:: The input ::

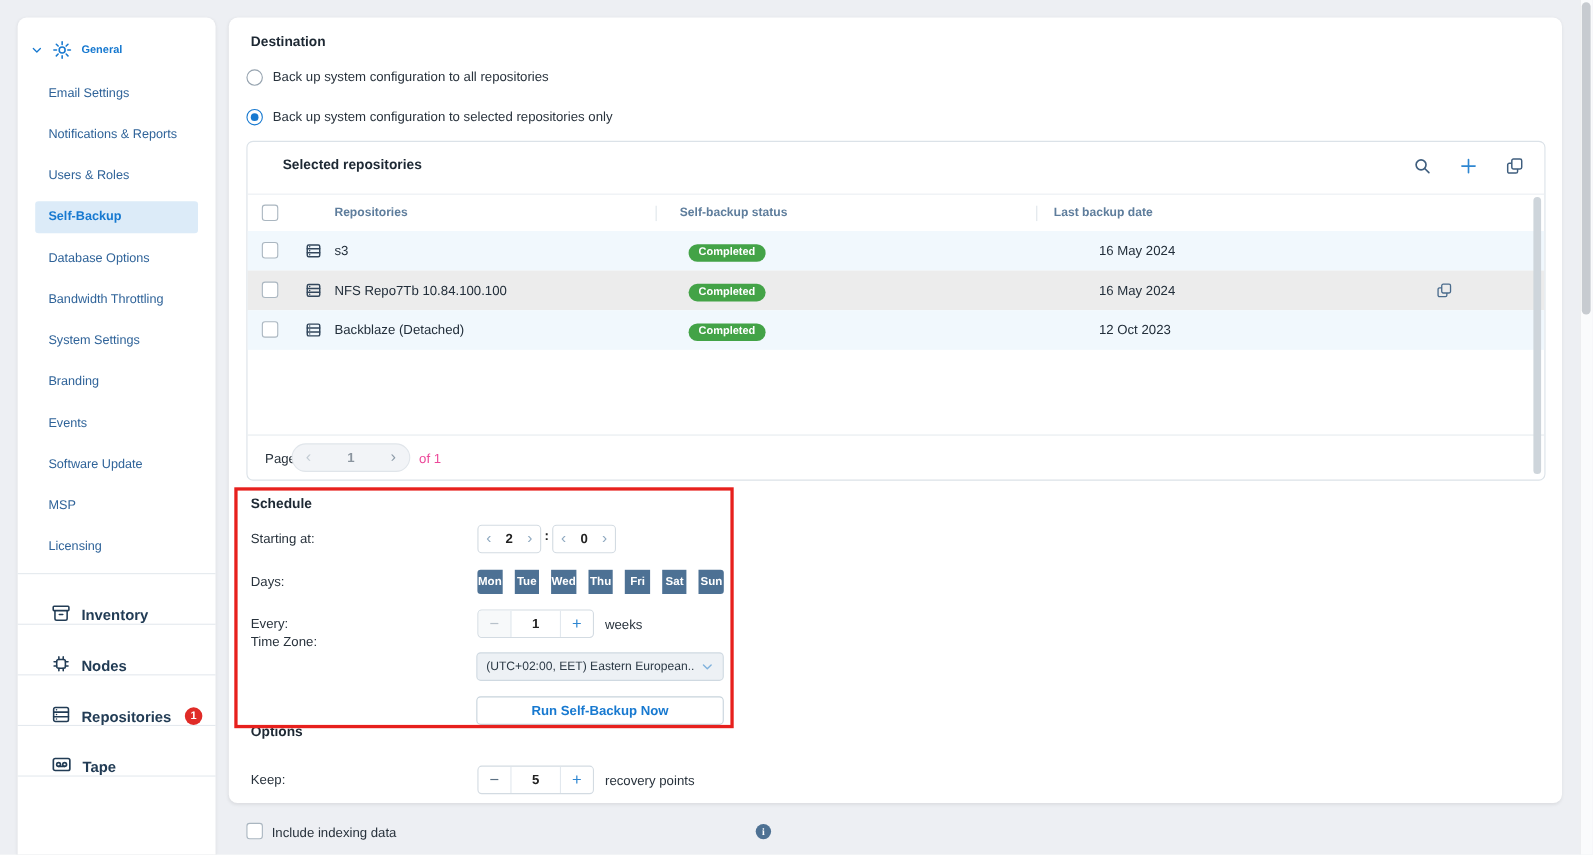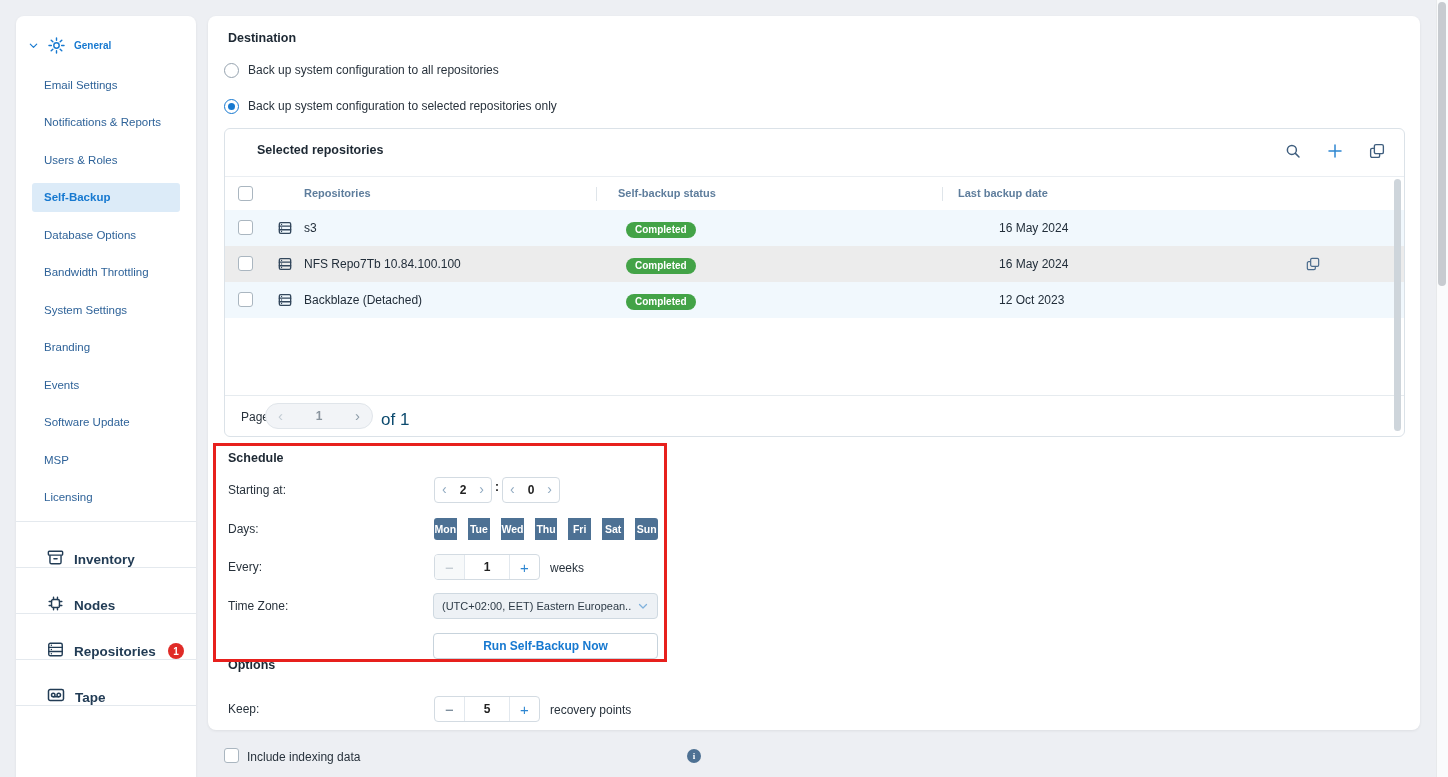--- a/index.html
+++ b/index.html
@@ -91,7 +91,7 @@
   .pchev.prev { color:#c2cbd3; }
   .pchev.next { color:#8d9ba8; }
   .pnum { font-size:12px; font-weight:bold; color:#8a949e; }
-  .pg-of { position:absolute; left:156px; top:281px; font-size:17px; color:#0c4a6e; }
+  .pg-of { position:absolute; left:156px; top:281px; font-size:12px; color:#ec4899; }
   .tbl-scrollbar { position:absolute; right:3px; top:50px; width:7px; height:252px;
     background:#ced5db; border-radius:4px; cursor:pointer; }
 

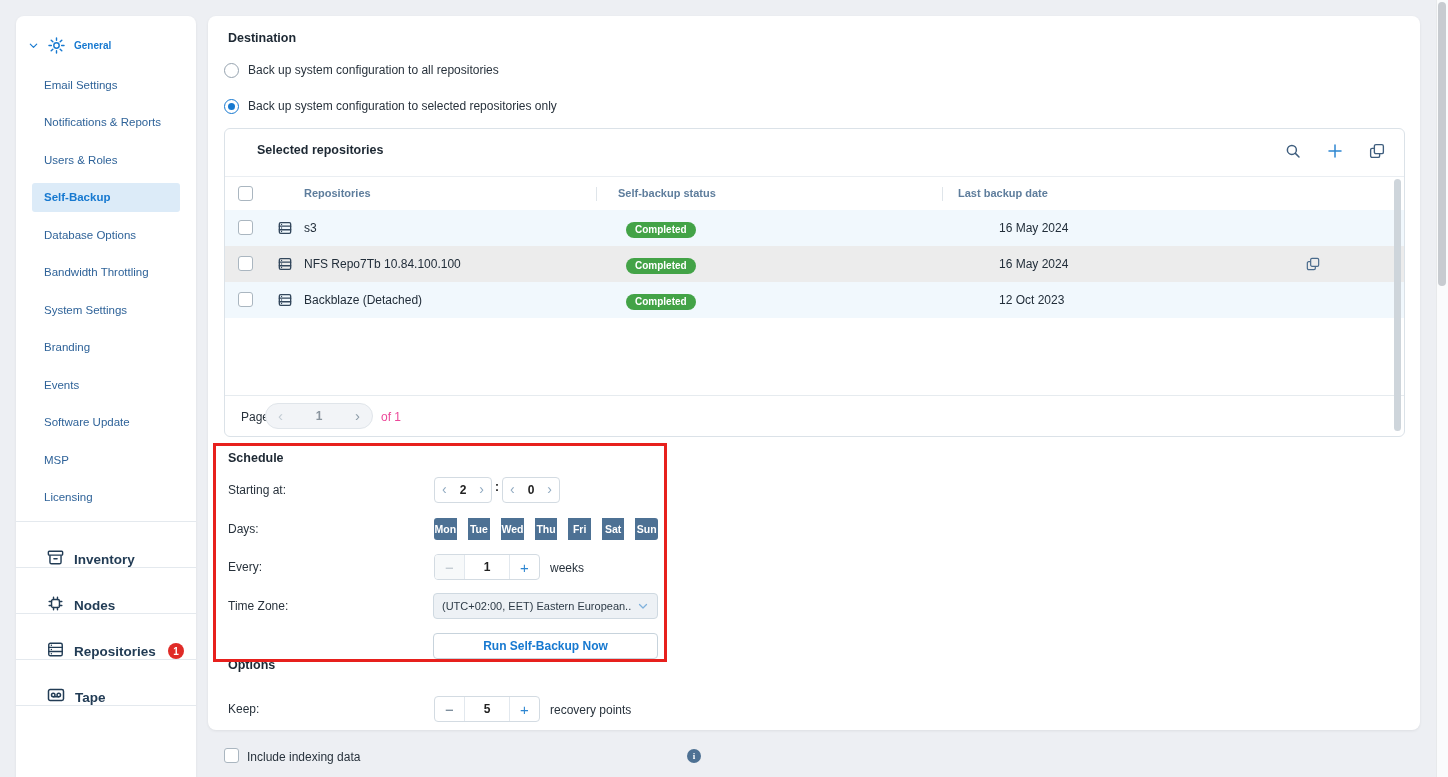--- a/index.html
+++ b/index.html
@@ -384,7 +384,7 @@
   </div>
   <span class="unit" style="left:342px; top:545px;">weeks</span>
 
-  <span class="flabel" style="top:583px;">Time Zone:</span>
+  <span class="flabel" style="top:560px;">Time Zone:</span>
   <div class="dropdown">
     <span class="dd-text">(UTC+02:00, EET) Eastern European...</span>
     <span>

:::

Problem requirements:
All entries above are to be reproduced exactly, with no pictures.

Answer for this exercise:
--- a/index.html
+++ b/index.html
@@ -91,7 +91,7 @@
   .pchev.prev { color:#c2cbd3; }
   .pchev.next { color:#8d9ba8; }
   .pnum { font-size:12px; font-weight:bold; color:#8a949e; }
-  .pg-of { position:absolute; left:156px; top:281px; font-size:17px; color:#0c4a6e; }
+  .pg-of { position:absolute; left:156px; top:281px; font-size:12px; color:#ec4899; }
   .tbl-scrollbar { position:absolute; right:3px; top:50px; width:7px; height:252px;
     background:#ced5db; border-radius:4px; cursor:pointer; }
 

--- a/index.html
+++ b/index.html
@@ -384,7 +384,7 @@
   </div>
   <span class="unit" style="left:342px; top:545px;">weeks</span>
 
-  <span class="flabel" style="top:583px;">Time Zone:</span>
+  <span class="flabel" style="top:560px;">Time Zone:</span>
   <div class="dropdown">
     <span class="dd-text">(UTC+02:00, EET) Eastern European...</span>
     <span>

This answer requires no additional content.